### Input material:
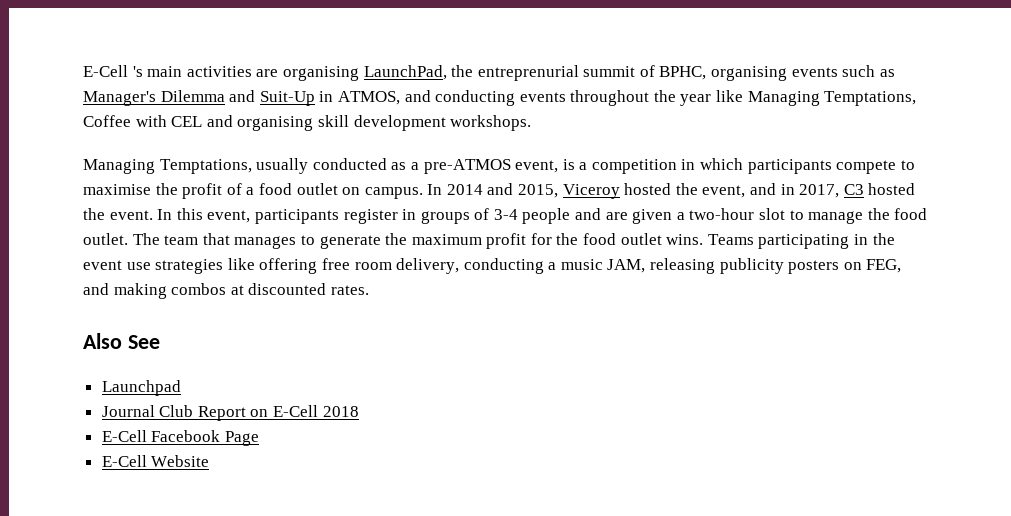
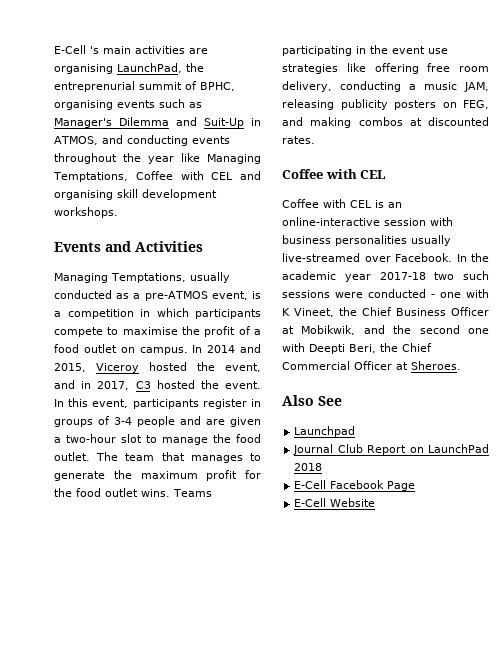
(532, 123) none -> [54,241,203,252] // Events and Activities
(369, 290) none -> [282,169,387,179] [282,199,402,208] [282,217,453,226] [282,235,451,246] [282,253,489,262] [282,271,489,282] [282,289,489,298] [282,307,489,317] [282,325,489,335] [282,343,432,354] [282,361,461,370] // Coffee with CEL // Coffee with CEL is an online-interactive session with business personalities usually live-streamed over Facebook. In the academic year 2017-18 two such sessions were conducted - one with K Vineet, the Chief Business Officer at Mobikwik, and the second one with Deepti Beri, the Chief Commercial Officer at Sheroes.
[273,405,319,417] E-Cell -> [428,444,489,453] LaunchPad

---

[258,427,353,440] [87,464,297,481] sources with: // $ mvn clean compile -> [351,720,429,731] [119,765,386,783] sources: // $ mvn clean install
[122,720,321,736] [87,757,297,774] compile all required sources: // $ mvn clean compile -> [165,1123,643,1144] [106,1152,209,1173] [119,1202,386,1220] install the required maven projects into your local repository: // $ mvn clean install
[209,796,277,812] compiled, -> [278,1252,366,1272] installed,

### Problem requirements:
Please give back, exactly as it stands above, the stretch from the line with "[258,427,353,440] [87,464,297,481] sources" through the line with "[209,796,277,812] compiled, ->", and no line outside it.

### Exercise result:
[258,427,353,440] [87,464,297,481] sources with: // $ mvn clean compile -> [351,720,429,731] [119,765,386,783] sources: // $ mvn clean install
[122,720,321,736] [87,757,297,774] compile all required sources: // $ mvn clean compile -> [165,1123,643,1144] [106,1152,209,1173] [119,1202,386,1220] install the required maven projects into your local repository: // $ mvn clean install
[209,796,277,812] compiled, -> [278,1252,366,1272] installed,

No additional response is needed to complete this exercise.